The Central Limit Theorem (CLT) is one of the most important principles in statistics. It states that when independent random samples are taken from any population with a finite mean and variance, the distribution of the sample means will approximate a normal distribution as the sample size increases, regardless of the original population’s shape.

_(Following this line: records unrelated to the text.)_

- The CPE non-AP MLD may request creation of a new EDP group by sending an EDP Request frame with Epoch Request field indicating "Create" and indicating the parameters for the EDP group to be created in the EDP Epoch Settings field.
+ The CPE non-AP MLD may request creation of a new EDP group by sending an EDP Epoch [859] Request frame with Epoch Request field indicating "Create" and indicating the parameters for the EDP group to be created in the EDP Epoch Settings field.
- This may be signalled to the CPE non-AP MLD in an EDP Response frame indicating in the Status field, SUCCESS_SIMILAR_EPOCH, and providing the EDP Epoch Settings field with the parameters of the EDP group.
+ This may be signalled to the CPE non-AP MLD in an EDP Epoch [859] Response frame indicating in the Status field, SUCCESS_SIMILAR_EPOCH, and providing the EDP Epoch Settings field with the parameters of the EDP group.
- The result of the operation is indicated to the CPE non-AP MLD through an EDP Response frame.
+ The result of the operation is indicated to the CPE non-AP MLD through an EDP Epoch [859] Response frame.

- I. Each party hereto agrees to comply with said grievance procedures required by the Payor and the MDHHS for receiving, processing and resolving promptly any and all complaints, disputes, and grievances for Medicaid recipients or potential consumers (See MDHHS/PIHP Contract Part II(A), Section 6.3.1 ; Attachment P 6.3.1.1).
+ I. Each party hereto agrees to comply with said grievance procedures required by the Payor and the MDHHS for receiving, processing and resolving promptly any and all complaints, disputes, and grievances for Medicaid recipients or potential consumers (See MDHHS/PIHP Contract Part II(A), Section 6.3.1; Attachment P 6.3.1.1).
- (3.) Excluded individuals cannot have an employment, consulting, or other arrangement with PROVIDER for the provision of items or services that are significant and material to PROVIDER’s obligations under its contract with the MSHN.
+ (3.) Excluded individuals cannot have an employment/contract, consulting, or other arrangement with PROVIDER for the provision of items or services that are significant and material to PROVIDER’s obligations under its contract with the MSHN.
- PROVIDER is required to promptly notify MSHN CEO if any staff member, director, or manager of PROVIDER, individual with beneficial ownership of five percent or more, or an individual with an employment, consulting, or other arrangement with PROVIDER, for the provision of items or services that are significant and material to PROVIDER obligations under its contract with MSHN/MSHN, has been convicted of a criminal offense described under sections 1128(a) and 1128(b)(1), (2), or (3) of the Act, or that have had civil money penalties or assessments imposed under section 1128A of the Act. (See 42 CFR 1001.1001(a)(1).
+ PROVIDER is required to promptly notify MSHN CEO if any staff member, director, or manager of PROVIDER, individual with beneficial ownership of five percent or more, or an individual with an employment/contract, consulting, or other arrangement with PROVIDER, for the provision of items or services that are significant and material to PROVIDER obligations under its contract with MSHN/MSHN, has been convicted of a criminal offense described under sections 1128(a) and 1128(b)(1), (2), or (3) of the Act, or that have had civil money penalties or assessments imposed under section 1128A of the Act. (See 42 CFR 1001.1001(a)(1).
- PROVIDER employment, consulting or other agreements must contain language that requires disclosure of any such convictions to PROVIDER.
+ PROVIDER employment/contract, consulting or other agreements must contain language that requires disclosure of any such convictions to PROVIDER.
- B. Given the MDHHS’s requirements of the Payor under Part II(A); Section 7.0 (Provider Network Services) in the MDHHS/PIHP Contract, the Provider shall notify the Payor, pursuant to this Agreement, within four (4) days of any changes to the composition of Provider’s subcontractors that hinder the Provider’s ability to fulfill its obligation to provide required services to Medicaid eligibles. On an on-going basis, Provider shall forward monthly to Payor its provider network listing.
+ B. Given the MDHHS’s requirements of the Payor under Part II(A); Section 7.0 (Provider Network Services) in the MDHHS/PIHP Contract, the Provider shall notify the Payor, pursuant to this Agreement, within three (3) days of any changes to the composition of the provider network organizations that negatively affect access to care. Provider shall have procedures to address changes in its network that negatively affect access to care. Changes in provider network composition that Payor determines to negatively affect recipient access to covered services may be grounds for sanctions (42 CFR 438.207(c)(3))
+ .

The theorem was developed through the work of mathematicians like Abraham de Moivre, Pierre-Simon Laplace, and Carl Friedrich Gauss. It provides the theoretical foundation for why normal distributions appear so frequently in real-world data and statistical analyses. The CLT supports many statistical methods, including hypothesis testing and confidence intervals, by allowing researchers to apply normal distribution assumptions to sample means.
Formula
\( Z = \frac{\bar{X} – \mu}{\sigma / \sqrt{n}} \)
Where:
\( \bar{X} \) = sample mean
\( \mu \) = population mean
\( \sigma \) = population standard deviation
\( n \) = sample size
The CLT underpins many statistical analyses. For instance, in quality control or Six Sigma, process averages are assumed to follow a normal distribution to calculate process capability. In finance, it supports portfolio return modelling, and in healthcare, it helps estimate population health metrics from sample data.
The Central Limit Theorem bridges the gap between non-normal real-world data and the mathematical convenience of the normal distribution. It enables practical use of inferential statistics across Lean Six Sigma, scientific research, and business analytics.